The Echo S3R only has one I2S bus (not two like the Voice PE). This means the device "walkie talkie"s with the speaker and microphone taking turns on the bus. The public yaml for this device (esphome-yaml/common/atom-echos3r-satellite-base.yaml at 2fd326380b3ee362ddeaa0f101b1a77c195bd393 · m5stack/esphome-yaml · GitHub) works, but has some quirks. It’s easy enough to play a sound over the I2S bus to a speaker in the “on_wake_word_detected” section, but we need to clear the bus before it gets re-occupied by the next call to voice_assistant.start (which uses the bus for microphone in the STT step). If we don’t clear the bus after playing the sound, the voice_assistant component will retry occupying the bus every 1 second (which is way too long for interactive voice commands). The public yaml tries to play a ding sound, followed by a 300ms delay, which may or may not be long enough to clear the bus.
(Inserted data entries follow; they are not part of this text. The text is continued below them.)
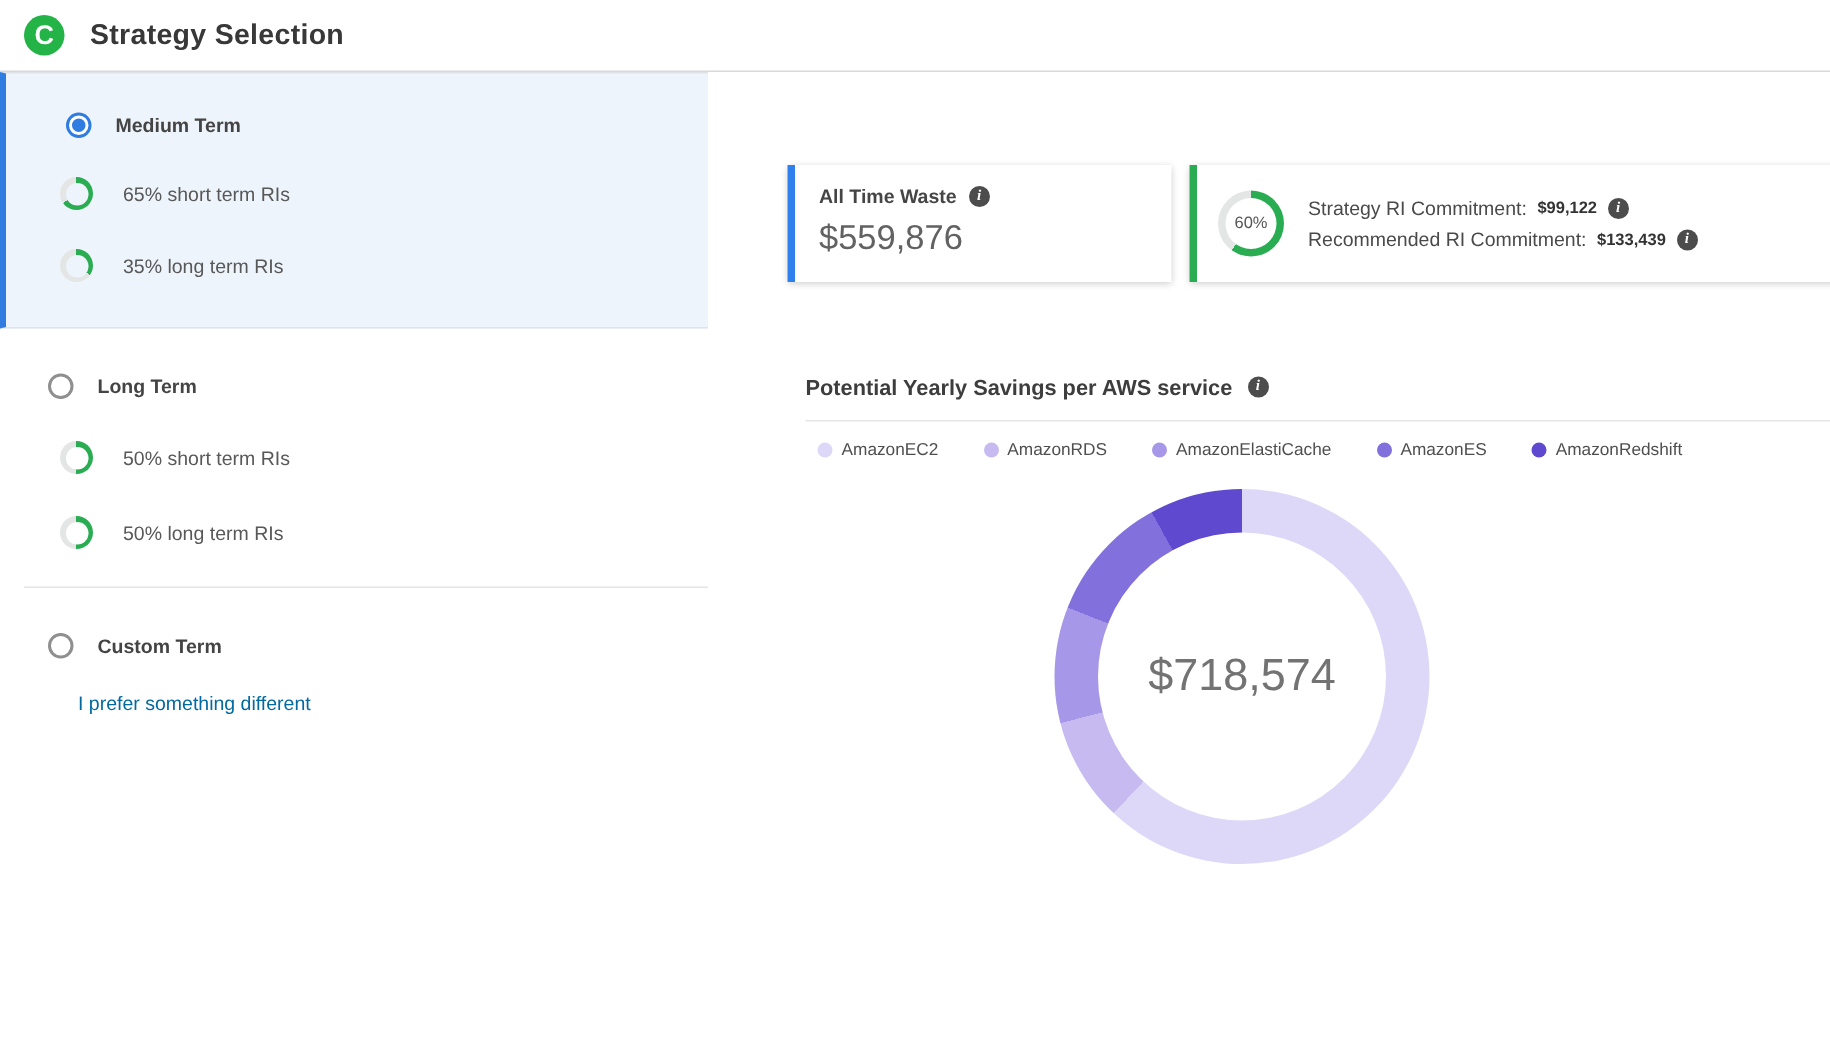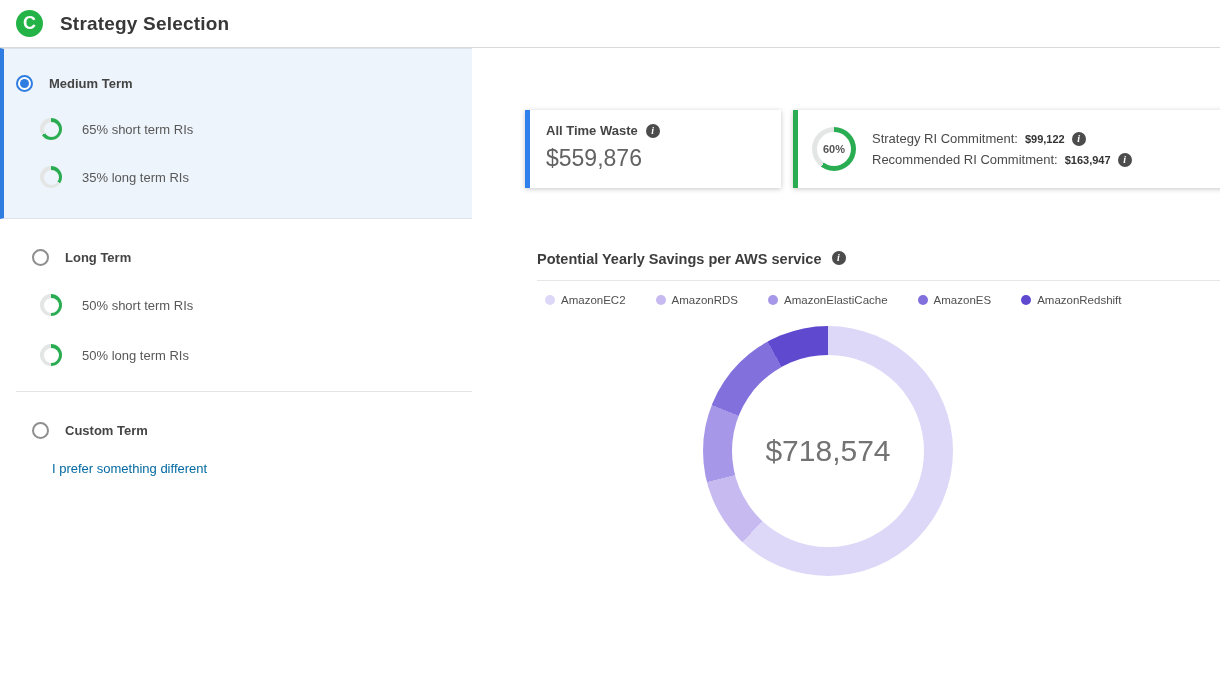--- a/index.html
+++ b/index.html
@@ -20,7 +20,7 @@
   .group.selected { background:#eef4fb; border-top:1px solid #dfe3e8; border-bottom:1px solid #dfe3e8;
                     border-left:4px solid #2f7de1; padding:26px 0 30px 0; }
   .radio-row { display:flex; align-items:center; gap:16px; padding-left:32px; cursor:pointer; }
-  .group.selected .radio-row { padding-left:12px;text-align:center; }
+  .group.selected .radio-row { padding-left:40px;text-align:center; }
   .radio { width:17px; height:17px; border-radius:50%; border:2px solid #8f8f8f; background:#fff;
            display:flex; align-items:center; justify-content:center; flex:none; }
   .group.selected .radio { border-color:#2f7de1; }

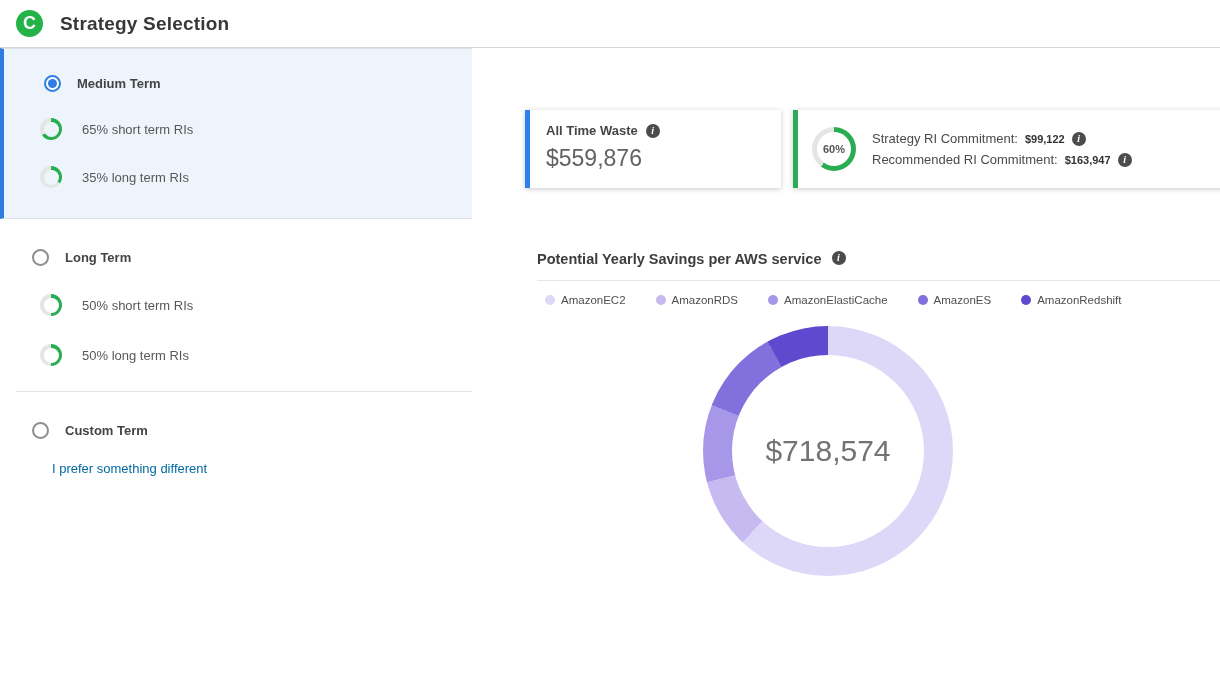--- a/index.html
+++ b/index.html
@@ -49,7 +49,7 @@
                  display:flex; align-items:center; padding-left:14px; }
   .ring-big { width:44px; height:44px; border-radius:50%; position:relative; flex:none; background:#e3e6e4; }
   .ring-big .ring-hole { position:absolute; inset:5px; background:#fff; border-radius:50%;
-                         display:flex; align-items:center; justify-content:center; font-size:11px; color:#555;font-weight:bold; }
+                         display:flex; align-items:center; justify-content:center; font-size:11px; color:#555; }
   .commit-lines { margin-left:16px; }
   .commit-line { display:flex; align-items:center; gap:7px; font-size:13px; color:#4a4a4a; margin:6px 0; }
   .commit-line b { font-size:11px; color:#333; }

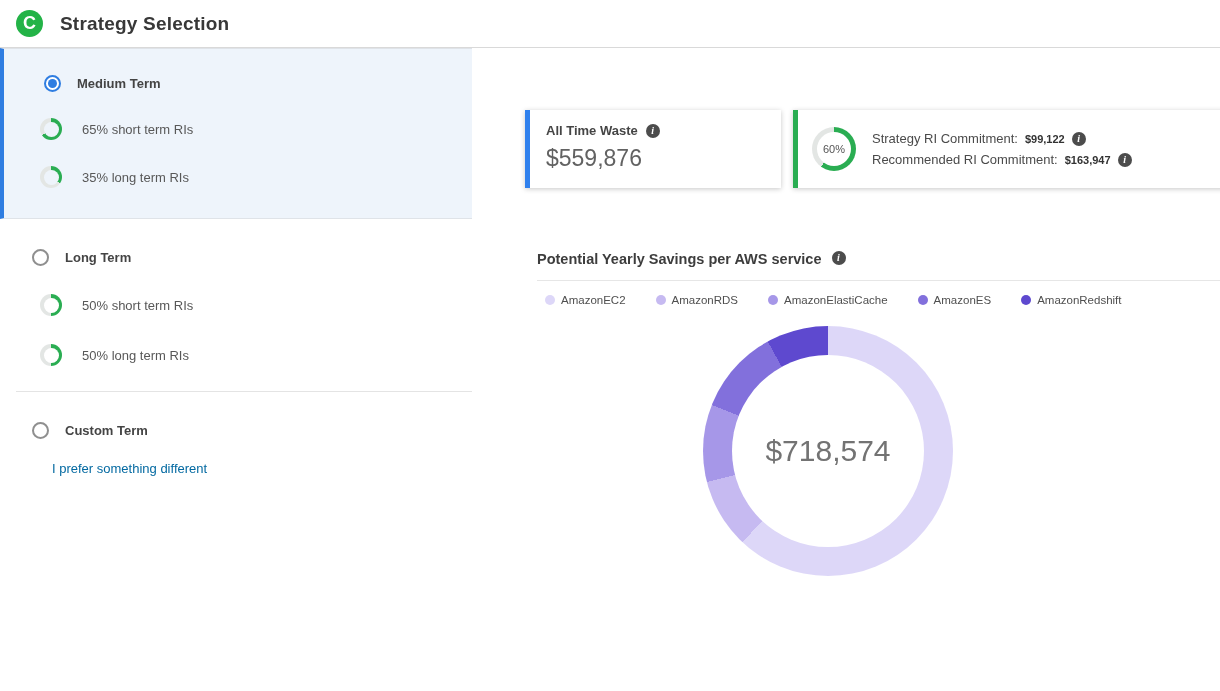--- a/index.html
+++ b/index.html
@@ -152,7 +152,7 @@
       </div>
       <div class="commit-line">
         <span>Recommended RI Commitment:</span>
-        <b>$163,947</b>
+        <b>$133,439</b>
         <span class="info-icon">i</span>
       </div>
     </div>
A more reliable option to get this all working smoothly is to forcibly stop the media_player and the speaker in rapid succession and waiting for the bus to clear as part of the micro_wake_word component. This lets the voice_assistant component start capturing audio for STT very quickly after the wake word ding. We also get the chance to simply drop audio that’s too long. The ding from the Voice PE project is 1 second long by default. This config trims it to 250ms, and feels much more natural in my testing.
on_wake_word_detected:
- script.execute:
id: play_sound
priority: true
sound_file: !lambda return id(wake_word_triggered_sound);
- delay: 250ms
- media_player.stop:
- speaker.stop:
- wait_until:
condition:
speaker.is_stopped: i2s_speaker
- voice_assistant.start:
wake_word: !lambda return wake_word;
My testing also revealed that this won’t work within the “on_wake_word_detected” option within the voice_assistant component itself. It seemed like stopping either the microphone or speaker while inside the voice_assistant pipe resulted in the pipe stopping itself. This means this wake word ding config only works with on-device microwakewords.
Overall, really fun project, with a nice new device.